Exercise description
Transcription, pictures excluded: write out the data below exactly.

[Change detection outputs]
== Segment start ==
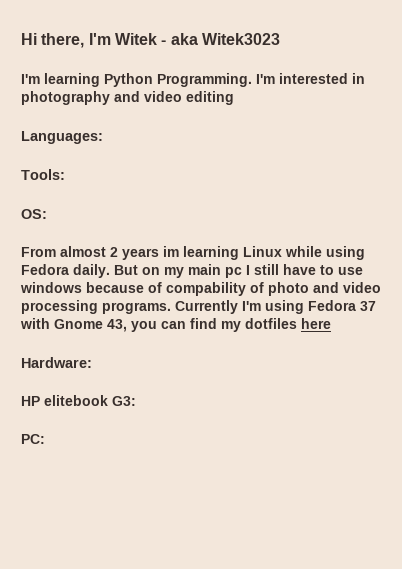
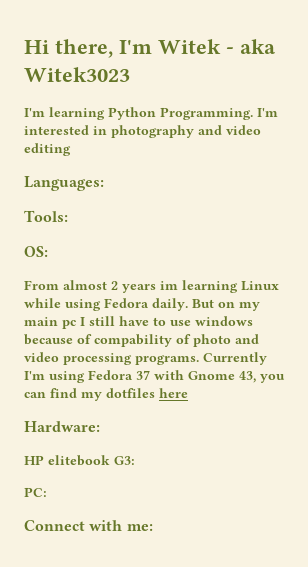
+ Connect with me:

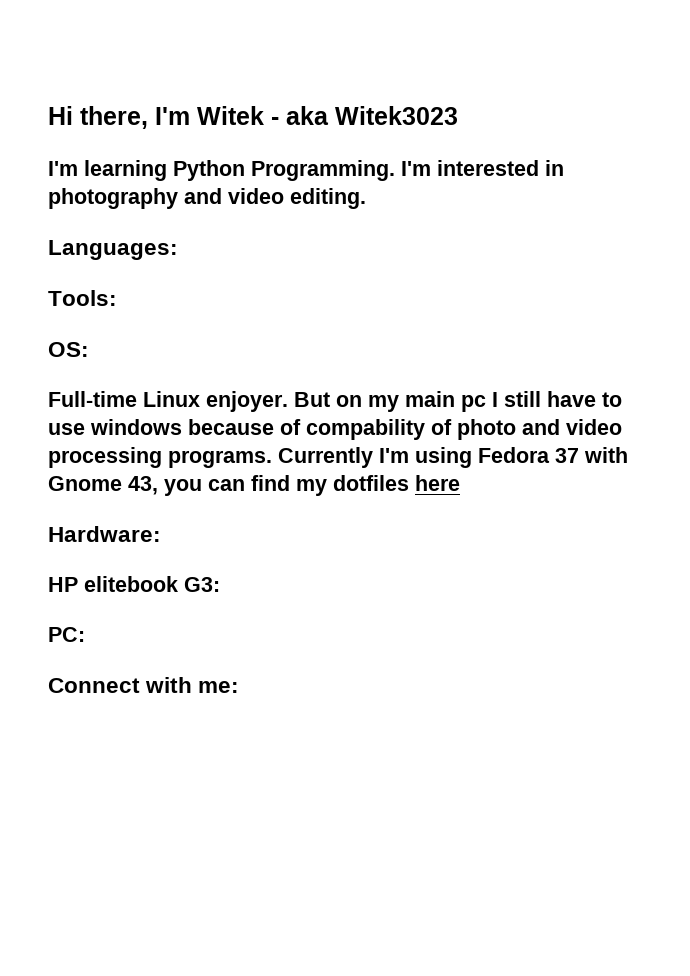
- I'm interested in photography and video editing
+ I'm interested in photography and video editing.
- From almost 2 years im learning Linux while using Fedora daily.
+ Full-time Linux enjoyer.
== Segment end ==
Solved exercise
+ Connect with me:

- I'm interested in photography and video editing
+ I'm interested in photography and video editing.
- From almost 2 years im learning Linux while using Fedora daily.
+ Full-time Linux enjoyer.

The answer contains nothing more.